6/ Another great one: @nytimes on how virus entered/spread thru Seattle, from there to SF, & then to >15 states & 6 nations https://nyti.ms/2xPParo  Highlights role of genetic fingerprinting, super-spreader problem (inc. famous square dance) & work of @trvrb & @ucsf’s Charles Chiu
7/ Overall, press (old & new) has performed beautifully, w/ stories that describe complexities & human drama. And amazing use of #dataviz to illustrate complex points, such as below (from https://nyti.ms/3bq23Hb ), which illustrates how wrong the “just like the flu” argument is
8/ One that @nytimes blew is @ginakolata https://nyti.ms/3bt6Uaw  on @stanford Santa Clara study, whose conclusion (actual-cases = 50-85x diagnosed cases) will, I believe, be proven wrong. Good stories gave voice to v. credible critiques (some here: https://bit.ly/2VypcSt , #15 …
9/ …but Kolata piece violates journalistic norms, w/ 4 quotes from John Ioannidis (a coauthor & one who has downplayed Covid from start [see https://bit.ly/2KmFZRQ  & below, from his 3/17 piece, in which he projects 10K U.S. deaths]), & not a single quote from a critic.
10/ Relevant sections of @ginakolata piece https://nyti.ms/3bt6Uaw  below, w/ 4 self-serving quotes from Ioannidis. Surprising and disappointing for @NYTScience – this is lazy reporting.

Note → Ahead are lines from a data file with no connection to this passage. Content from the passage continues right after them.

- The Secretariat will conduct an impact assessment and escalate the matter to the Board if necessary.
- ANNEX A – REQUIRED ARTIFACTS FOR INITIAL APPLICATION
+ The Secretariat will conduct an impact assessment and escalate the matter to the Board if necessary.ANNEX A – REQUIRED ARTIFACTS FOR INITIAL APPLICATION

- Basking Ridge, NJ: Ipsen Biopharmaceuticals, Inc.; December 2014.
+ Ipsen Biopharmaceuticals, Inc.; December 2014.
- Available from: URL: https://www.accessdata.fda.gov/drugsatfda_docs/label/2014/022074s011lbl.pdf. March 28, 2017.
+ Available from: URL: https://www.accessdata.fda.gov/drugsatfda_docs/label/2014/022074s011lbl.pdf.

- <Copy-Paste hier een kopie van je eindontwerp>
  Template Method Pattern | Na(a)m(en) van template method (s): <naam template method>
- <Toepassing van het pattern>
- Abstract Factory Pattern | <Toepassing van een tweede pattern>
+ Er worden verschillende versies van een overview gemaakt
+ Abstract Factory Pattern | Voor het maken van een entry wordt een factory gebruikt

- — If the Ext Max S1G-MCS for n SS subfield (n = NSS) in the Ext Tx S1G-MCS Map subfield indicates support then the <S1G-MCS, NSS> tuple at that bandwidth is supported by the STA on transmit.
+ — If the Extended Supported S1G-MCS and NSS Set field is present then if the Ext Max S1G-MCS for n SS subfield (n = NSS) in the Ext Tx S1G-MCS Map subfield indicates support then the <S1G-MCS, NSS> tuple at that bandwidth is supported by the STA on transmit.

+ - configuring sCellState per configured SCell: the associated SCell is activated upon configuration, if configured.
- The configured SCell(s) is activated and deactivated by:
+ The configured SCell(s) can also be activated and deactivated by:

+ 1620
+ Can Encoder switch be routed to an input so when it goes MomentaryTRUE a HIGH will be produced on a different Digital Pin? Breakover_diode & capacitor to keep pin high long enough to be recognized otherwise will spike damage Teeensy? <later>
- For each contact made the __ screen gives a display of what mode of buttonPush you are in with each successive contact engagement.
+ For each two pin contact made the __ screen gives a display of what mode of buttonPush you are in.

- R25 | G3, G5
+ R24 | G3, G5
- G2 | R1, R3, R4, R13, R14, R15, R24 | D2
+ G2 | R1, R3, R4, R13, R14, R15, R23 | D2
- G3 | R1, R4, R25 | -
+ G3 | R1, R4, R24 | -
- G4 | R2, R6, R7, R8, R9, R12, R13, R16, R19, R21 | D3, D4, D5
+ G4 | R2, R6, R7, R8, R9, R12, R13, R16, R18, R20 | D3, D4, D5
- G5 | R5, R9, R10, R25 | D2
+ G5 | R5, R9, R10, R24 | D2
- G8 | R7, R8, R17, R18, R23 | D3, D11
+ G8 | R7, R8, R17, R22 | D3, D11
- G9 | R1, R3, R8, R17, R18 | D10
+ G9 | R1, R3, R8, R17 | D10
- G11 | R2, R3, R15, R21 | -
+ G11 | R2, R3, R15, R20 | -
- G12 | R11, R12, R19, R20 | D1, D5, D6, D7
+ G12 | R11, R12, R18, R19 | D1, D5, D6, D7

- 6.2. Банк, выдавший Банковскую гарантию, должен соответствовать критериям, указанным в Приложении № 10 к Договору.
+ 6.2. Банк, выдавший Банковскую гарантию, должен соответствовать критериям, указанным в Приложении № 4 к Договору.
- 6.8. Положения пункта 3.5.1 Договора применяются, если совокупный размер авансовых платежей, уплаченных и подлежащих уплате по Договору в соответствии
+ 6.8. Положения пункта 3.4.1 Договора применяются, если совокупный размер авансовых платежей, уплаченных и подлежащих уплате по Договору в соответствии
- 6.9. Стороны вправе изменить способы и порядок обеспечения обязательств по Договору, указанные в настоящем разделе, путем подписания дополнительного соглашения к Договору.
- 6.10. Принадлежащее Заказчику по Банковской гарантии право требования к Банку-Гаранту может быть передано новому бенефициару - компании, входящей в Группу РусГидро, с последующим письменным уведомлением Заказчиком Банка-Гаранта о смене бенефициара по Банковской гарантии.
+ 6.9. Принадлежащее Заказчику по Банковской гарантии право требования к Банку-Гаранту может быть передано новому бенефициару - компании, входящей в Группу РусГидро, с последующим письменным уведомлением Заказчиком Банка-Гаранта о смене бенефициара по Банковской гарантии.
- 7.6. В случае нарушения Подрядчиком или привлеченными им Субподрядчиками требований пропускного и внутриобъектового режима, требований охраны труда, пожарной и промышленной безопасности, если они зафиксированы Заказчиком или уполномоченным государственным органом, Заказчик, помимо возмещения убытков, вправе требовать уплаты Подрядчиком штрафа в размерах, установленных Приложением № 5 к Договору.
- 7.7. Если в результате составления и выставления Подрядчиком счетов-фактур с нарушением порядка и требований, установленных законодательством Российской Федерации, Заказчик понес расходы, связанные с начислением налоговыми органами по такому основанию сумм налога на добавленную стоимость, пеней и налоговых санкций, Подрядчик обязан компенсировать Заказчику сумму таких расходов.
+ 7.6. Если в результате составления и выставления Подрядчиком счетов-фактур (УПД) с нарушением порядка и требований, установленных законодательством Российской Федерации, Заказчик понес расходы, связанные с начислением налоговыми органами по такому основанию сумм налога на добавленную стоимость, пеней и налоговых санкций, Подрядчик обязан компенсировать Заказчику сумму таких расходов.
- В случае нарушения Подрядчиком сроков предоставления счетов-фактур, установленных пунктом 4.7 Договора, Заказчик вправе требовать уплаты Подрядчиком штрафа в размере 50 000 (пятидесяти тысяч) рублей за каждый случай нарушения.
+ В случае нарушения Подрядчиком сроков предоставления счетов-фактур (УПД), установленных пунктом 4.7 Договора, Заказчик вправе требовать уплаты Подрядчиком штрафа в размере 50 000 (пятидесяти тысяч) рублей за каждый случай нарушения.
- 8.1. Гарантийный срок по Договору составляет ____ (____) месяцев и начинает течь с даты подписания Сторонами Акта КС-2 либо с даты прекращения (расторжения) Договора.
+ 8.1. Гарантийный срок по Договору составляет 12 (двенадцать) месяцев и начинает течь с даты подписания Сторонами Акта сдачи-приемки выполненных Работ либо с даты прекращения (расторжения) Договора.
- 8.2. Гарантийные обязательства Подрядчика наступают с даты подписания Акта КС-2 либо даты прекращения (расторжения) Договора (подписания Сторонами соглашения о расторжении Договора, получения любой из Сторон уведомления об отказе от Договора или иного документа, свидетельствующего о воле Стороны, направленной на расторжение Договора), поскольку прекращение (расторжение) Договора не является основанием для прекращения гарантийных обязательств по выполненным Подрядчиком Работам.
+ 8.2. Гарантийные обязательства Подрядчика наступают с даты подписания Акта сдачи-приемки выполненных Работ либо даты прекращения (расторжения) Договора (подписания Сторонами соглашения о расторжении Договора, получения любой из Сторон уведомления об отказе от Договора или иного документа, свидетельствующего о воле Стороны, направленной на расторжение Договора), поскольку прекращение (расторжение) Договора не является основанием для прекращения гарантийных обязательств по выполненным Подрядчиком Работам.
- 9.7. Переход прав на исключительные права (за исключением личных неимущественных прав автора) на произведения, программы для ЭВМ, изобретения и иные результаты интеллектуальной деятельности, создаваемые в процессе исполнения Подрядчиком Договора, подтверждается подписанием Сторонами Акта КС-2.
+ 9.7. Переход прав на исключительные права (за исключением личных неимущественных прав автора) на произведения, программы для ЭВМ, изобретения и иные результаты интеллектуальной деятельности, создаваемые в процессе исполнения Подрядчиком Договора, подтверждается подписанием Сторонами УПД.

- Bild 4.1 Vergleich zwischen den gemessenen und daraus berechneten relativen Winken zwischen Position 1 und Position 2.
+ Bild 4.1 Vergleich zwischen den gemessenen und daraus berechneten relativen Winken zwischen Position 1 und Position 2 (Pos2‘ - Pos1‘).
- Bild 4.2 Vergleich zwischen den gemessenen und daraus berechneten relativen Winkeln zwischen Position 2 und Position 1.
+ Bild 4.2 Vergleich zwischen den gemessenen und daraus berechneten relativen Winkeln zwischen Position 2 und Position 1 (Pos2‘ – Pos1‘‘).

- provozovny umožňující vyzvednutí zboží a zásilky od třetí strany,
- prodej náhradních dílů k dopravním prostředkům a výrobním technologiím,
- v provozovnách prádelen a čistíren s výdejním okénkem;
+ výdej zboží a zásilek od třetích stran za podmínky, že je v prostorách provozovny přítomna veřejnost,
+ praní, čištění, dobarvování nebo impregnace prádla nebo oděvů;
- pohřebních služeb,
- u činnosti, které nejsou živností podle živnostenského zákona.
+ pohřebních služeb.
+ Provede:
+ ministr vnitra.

11/ Debate does show that, in this swirl, w/ rapt attention to each new finding, it’s tricky w/ many studies coming out as preprints or press releases. I’m impressed that Twitter is quasi-crowdsourced peer-review, which has its own challenges but – to me – has performed well.
12/ Public interest also means non-scientists seeing world of scientific discovery – inc Bayesian reasoning, confidence intervals, cognitive biases….Unsettling, but ultimately good to let folks in on our secret: science/medicine involve uncertainty, educated guesses, & iteration
13/ Re uncertainty, great hearing @andyslavitt interview @natesilver on podcast, “In the Bubble” https://bit.ly/34VL9ha  We’re used to Nate teaching us prediction/uncertainty in politics; his insights are equally relevant to Covid. (Ignore AS’s snarky line about golf @ 36:30)
14/ Heartwarming: on top of my 20 @ucsf colleagues now @nyphospital in NY, 21 more (7 MD/14 RN), part of our @healinitiative, left today to help in hard-hit #NavajoNation https://bit.ly/2Vs6VWE  Couldn’t be prouder or more in awe of these folks.

More tomorrow, w/ Grand Rounds…
You can follow @Bob_Wachter.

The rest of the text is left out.